## Available data:
********

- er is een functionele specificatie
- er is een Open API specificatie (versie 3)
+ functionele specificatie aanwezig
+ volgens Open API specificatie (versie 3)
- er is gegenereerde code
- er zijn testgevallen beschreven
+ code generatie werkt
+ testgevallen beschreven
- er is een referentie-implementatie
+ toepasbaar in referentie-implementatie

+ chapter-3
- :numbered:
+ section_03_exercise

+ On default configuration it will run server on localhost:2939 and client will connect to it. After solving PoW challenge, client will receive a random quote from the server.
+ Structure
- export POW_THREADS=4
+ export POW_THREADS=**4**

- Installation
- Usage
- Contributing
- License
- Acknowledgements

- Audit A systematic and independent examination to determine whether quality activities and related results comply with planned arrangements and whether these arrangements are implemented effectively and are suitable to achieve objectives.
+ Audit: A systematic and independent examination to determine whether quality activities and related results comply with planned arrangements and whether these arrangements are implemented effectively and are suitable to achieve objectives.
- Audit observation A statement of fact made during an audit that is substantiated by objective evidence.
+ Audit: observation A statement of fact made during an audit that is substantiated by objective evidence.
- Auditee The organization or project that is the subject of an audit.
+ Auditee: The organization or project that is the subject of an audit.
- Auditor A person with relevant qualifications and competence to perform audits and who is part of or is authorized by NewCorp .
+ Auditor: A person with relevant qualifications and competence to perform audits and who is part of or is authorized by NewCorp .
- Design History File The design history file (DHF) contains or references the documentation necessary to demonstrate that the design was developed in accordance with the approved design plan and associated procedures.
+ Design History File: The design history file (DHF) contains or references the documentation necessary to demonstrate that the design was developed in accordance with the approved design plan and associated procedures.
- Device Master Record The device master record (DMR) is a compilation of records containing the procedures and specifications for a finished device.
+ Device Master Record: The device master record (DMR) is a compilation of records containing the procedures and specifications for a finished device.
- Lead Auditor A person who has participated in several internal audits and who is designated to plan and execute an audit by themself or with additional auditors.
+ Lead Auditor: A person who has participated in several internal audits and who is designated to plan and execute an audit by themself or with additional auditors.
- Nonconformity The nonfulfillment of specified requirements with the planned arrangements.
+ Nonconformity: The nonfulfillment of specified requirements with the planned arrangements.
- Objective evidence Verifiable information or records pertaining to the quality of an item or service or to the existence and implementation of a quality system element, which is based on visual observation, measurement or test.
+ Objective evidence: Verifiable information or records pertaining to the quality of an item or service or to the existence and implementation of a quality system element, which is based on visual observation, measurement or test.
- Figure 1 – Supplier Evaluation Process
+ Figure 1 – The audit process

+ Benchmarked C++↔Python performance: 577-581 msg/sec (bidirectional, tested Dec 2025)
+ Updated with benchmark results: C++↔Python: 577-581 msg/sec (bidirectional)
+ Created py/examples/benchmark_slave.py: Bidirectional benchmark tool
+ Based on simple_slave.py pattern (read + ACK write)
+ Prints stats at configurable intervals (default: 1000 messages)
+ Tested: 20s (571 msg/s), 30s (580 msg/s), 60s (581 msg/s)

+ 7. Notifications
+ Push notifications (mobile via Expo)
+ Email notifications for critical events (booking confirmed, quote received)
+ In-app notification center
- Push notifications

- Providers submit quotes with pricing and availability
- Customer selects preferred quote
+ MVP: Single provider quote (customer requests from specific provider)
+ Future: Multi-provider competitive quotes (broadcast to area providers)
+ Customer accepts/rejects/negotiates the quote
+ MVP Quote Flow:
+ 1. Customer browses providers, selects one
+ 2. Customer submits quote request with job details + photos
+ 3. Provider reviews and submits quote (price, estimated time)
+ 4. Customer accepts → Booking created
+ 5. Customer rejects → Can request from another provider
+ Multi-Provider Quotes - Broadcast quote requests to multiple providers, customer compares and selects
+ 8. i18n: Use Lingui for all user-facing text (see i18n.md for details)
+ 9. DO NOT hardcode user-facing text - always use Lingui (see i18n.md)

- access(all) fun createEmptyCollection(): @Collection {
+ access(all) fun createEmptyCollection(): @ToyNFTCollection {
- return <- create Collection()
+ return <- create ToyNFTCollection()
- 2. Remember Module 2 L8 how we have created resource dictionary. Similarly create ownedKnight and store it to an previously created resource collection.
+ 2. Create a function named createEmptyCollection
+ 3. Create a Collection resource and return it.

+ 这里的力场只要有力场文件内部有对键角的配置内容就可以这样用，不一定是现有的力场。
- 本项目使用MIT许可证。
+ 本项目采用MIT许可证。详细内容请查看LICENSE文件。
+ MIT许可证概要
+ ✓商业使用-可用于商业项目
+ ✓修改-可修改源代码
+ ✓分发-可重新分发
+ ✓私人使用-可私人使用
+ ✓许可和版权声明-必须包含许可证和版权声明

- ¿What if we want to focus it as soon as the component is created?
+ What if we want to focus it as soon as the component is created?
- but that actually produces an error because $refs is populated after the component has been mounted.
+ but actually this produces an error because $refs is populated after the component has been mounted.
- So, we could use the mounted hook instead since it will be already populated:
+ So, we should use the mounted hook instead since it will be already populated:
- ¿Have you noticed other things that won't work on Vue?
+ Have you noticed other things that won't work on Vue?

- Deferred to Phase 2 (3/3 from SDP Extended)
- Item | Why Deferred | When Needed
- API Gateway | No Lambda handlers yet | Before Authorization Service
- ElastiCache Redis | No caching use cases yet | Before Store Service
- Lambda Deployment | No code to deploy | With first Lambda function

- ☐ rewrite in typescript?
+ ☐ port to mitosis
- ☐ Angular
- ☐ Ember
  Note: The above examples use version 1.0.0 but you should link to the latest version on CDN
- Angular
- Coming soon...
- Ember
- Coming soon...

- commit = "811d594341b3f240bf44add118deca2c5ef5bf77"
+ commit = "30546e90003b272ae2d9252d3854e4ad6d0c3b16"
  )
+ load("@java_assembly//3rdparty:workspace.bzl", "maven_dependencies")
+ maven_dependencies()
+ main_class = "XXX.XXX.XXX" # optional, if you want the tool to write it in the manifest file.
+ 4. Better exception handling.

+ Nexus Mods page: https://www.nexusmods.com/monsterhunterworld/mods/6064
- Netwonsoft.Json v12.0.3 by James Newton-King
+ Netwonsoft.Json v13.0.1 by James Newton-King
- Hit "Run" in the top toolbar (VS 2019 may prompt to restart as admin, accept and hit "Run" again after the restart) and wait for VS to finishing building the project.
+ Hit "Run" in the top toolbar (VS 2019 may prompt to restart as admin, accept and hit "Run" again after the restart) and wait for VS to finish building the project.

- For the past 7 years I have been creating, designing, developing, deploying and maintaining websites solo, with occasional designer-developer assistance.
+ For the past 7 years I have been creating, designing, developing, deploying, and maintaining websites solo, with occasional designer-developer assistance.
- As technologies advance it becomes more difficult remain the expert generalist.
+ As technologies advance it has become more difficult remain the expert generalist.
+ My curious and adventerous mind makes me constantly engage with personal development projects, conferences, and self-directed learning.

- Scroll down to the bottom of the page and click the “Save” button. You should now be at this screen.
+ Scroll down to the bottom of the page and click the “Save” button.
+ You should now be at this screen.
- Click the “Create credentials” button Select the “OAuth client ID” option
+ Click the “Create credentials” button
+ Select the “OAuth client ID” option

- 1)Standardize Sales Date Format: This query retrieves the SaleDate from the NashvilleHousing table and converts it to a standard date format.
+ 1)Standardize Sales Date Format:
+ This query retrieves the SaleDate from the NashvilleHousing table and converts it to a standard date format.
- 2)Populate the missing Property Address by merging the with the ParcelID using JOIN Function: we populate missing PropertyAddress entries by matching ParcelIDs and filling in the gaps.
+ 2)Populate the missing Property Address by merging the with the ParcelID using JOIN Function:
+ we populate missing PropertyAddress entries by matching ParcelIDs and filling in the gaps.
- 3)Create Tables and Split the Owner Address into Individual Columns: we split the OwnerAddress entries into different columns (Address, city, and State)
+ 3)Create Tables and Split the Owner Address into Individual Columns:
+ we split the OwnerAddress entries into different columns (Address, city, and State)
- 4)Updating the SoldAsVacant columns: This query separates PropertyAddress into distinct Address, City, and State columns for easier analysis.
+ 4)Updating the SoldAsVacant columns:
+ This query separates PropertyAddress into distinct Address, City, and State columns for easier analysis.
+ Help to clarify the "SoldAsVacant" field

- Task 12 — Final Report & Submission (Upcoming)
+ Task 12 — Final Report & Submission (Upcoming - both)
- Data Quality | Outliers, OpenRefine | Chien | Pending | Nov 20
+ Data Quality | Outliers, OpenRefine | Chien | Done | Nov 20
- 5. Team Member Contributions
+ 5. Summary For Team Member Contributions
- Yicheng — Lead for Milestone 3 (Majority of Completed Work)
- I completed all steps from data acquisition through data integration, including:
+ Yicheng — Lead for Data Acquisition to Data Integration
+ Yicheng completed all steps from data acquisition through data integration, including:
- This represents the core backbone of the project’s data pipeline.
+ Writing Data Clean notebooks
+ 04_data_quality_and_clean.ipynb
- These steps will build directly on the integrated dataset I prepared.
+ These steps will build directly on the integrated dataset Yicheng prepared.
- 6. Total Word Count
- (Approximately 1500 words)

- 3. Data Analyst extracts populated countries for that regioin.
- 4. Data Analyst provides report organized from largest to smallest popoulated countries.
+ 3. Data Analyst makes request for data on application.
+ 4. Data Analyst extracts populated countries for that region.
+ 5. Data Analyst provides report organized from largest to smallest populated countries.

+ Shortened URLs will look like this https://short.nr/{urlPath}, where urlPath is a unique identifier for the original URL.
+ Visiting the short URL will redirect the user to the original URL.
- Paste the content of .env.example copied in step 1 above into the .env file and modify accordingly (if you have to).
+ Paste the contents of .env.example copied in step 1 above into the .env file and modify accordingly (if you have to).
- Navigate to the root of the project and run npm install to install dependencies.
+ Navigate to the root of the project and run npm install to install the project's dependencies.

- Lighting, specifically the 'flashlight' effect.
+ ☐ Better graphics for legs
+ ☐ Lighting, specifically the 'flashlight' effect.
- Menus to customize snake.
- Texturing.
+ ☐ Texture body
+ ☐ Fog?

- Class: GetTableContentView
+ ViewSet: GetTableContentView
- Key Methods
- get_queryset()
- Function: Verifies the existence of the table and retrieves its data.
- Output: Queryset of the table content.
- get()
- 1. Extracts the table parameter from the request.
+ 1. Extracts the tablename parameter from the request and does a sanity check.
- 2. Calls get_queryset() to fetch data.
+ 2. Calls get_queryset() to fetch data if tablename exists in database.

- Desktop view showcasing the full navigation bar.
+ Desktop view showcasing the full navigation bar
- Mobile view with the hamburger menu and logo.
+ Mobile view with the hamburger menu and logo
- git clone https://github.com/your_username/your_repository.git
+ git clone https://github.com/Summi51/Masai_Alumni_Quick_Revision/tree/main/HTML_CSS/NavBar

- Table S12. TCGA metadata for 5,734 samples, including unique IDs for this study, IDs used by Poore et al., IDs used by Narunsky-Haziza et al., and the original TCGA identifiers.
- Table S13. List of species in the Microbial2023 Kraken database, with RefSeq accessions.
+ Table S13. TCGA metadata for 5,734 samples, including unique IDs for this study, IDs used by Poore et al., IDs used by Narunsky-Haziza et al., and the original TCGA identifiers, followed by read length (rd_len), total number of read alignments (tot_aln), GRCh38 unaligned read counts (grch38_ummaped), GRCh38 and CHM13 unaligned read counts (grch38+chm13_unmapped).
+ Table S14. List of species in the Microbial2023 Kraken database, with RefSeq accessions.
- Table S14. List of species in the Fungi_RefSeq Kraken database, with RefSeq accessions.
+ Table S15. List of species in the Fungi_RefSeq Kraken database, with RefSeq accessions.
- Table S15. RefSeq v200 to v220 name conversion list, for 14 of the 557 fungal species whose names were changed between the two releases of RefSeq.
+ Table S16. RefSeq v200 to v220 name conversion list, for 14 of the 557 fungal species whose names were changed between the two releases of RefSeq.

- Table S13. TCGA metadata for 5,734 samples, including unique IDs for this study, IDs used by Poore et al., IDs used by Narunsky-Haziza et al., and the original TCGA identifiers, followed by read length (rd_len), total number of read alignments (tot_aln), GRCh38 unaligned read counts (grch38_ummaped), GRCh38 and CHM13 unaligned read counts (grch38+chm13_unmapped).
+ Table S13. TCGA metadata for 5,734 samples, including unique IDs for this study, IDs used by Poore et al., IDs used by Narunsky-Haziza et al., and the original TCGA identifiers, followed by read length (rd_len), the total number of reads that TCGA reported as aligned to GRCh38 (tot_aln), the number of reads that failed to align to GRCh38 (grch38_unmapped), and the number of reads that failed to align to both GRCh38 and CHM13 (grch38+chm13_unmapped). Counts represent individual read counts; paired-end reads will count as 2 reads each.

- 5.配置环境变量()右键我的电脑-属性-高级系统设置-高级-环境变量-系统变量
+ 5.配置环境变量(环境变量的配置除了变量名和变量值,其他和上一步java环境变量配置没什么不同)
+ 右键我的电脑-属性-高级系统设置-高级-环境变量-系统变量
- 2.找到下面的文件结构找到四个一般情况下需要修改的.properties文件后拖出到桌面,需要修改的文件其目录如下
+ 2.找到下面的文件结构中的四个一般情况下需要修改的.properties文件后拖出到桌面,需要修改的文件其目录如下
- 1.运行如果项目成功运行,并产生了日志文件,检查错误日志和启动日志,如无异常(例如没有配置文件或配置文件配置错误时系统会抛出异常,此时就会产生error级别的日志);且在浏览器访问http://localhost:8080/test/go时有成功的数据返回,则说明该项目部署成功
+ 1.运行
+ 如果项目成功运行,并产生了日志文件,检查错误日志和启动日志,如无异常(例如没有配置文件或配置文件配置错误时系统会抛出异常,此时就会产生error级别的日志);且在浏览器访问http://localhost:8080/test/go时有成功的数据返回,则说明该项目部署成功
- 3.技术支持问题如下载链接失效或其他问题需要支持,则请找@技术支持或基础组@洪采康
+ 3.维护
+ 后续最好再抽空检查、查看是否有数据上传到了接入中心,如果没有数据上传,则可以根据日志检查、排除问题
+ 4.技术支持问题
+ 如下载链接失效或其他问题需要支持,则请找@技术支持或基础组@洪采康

********

Reproduce, exactly as they stand in the data above, the lines from the one that holds "- but that actually" to the one that holds "- For the past", inclusive.

- but that actually produces an error because $refs is populated after the component has been mounted.
+ but actually this produces an error because $refs is populated after the component has been mounted.
- So, we could use the mounted hook instead since it will be already populated:
+ So, we should use the mounted hook instead since it will be already populated:
- ¿Have you noticed other things that won't work on Vue?
+ Have you noticed other things that won't work on Vue?

- Deferred to Phase 2 (3/3 from SDP Extended)
- Item | Why Deferred | When Needed
- API Gateway | No Lambda handlers yet | Before Authorization Service
- ElastiCache Redis | No caching use cases yet | Before Store Service
- Lambda Deployment | No code to deploy | With first Lambda function

- ☐ rewrite in typescript?
+ ☐ port to mitosis
- ☐ Angular
- ☐ Ember
  Note: The above examples use version 1.0.0 but you should link to the latest version on CDN
- Angular
- Coming soon...
- Ember
- Coming soon...

- commit = "811d594341b3f240bf44add118deca2c5ef5bf77"
+ commit = "30546e90003b272ae2d9252d3854e4ad6d0c3b16"
  )
+ load("@java_assembly//3rdparty:workspace.bzl", "maven_dependencies")
+ maven_dependencies()
+ main_class = "XXX.XXX.XXX" # optional, if you want the tool to write it in the manifest file.
+ 4. Better exception handling.

+ Nexus Mods page: https://www.nexusmods.com/monsterhunterworld/mods/6064
- Netwonsoft.Json v12.0.3 by James Newton-King
+ Netwonsoft.Json v13.0.1 by James Newton-King
- Hit "Run" in the top toolbar (VS 2019 may prompt to restart as admin, accept and hit "Run" again after the restart) and wait for VS to finishing building the project.
+ Hit "Run" in the top toolbar (VS 2019 may prompt to restart as admin, accept and hit "Run" again after the restart) and wait for VS to finish building the project.

- For the past 7 years I have been creating, designing, developing, deploying and maintaining websites solo, with occasional designer-developer assistance.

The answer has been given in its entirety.